##### Source records #####

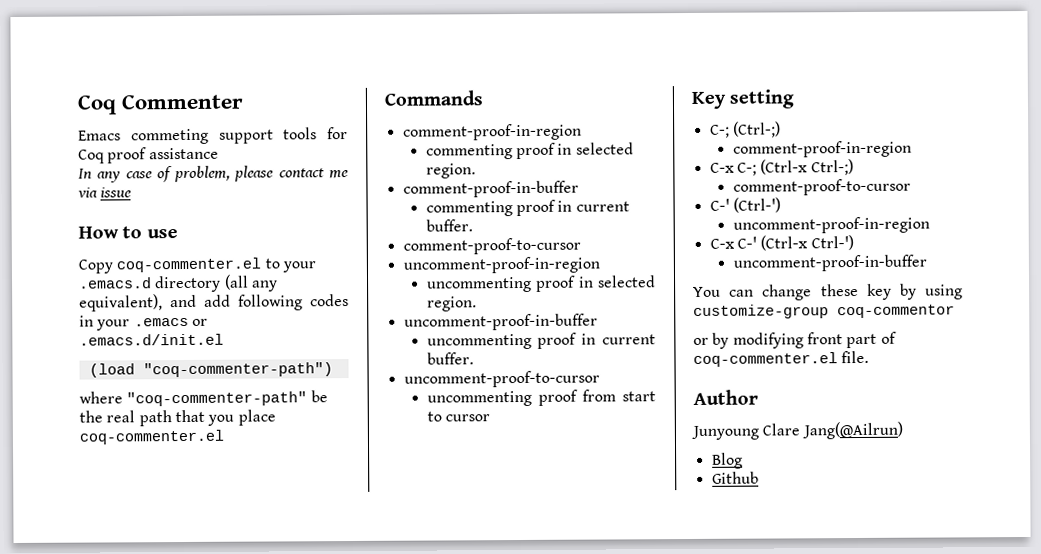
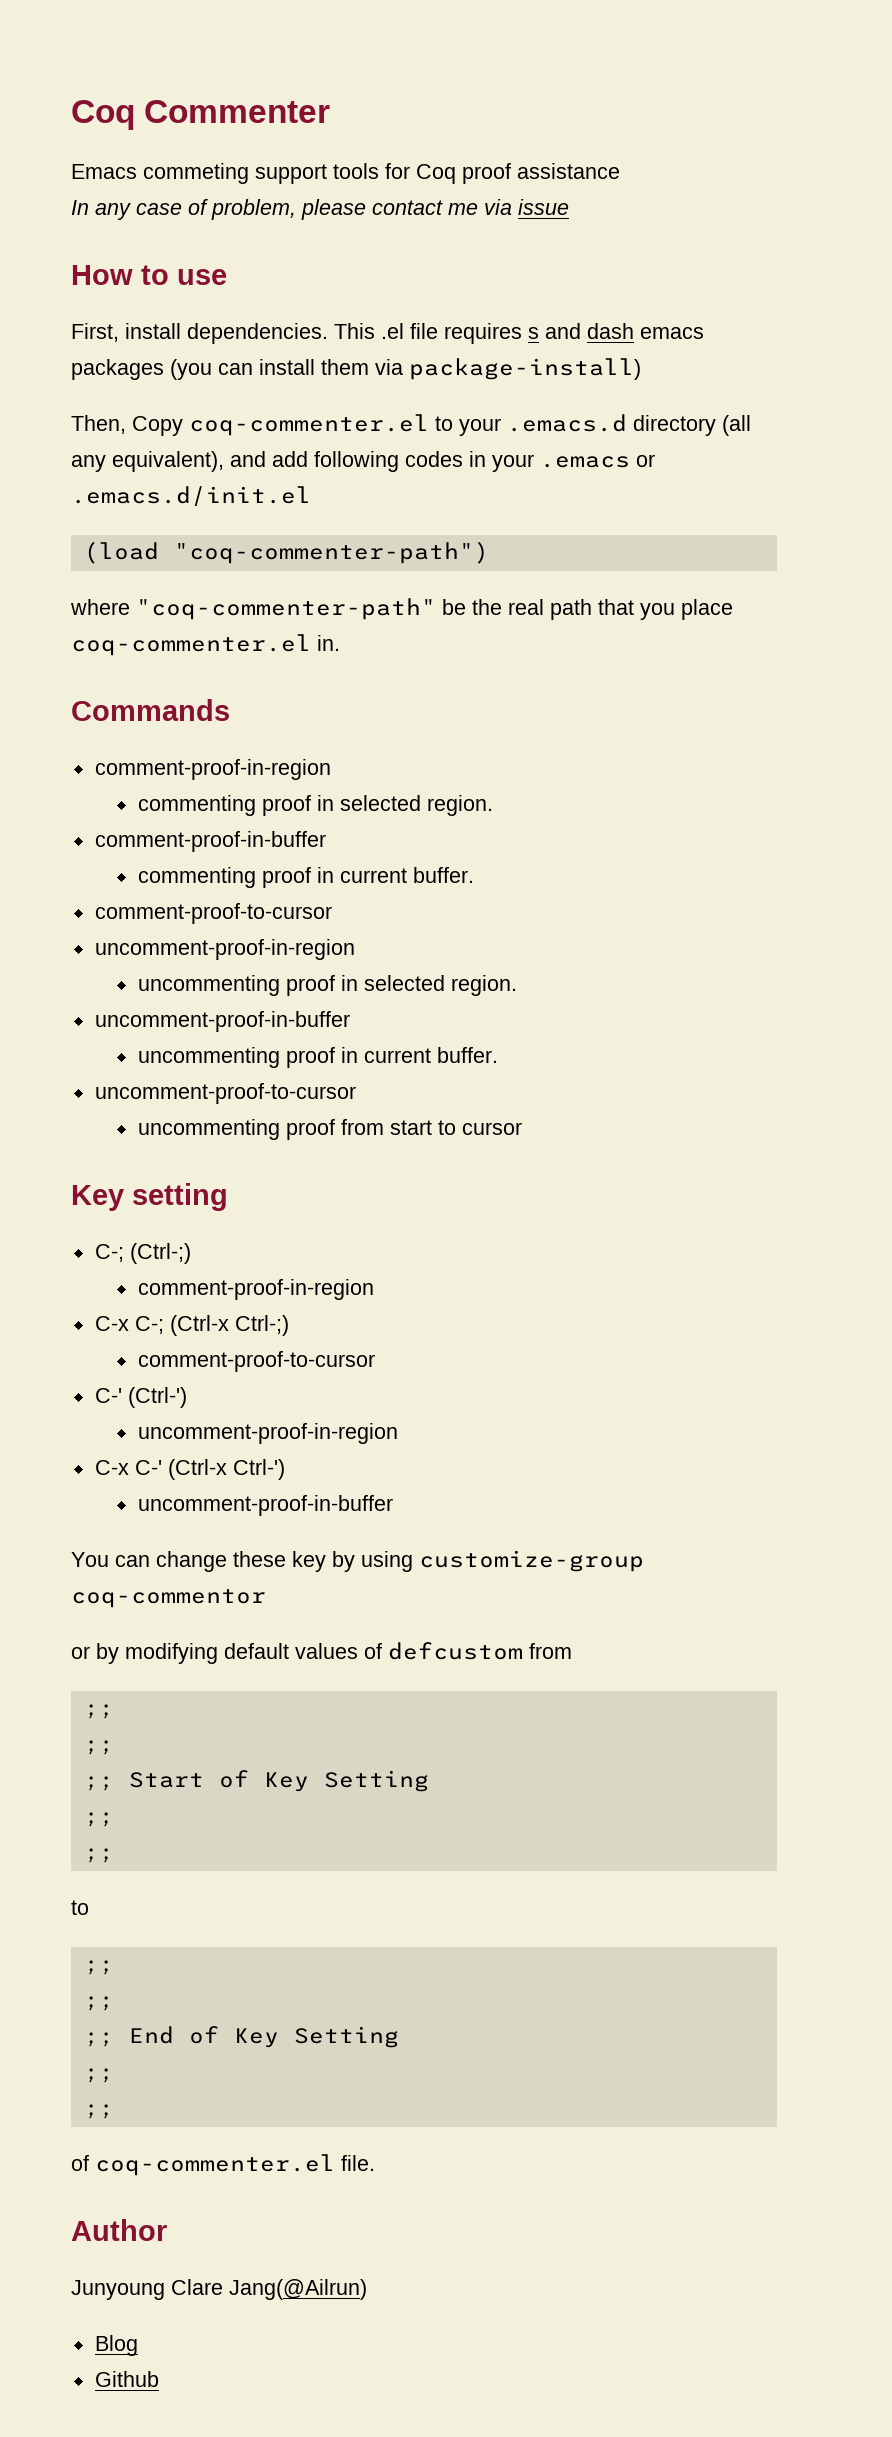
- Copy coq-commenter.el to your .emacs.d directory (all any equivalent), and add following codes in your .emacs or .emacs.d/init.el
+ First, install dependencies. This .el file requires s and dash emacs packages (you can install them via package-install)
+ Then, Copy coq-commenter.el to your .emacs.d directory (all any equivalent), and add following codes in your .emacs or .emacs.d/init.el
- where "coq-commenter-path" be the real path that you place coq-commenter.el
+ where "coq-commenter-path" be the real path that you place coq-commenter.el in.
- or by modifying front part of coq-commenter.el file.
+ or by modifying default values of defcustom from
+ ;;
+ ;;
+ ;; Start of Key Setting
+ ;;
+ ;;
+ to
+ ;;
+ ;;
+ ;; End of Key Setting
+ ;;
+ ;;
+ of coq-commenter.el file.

#####

Find the lines above that hold "place", then copy each of them.

* [Output of the task]:
- where "coq-commenter-path" be the real path that you place coq-commenter.el
+ where "coq-commenter-path" be the real path that you place coq-commenter.el in.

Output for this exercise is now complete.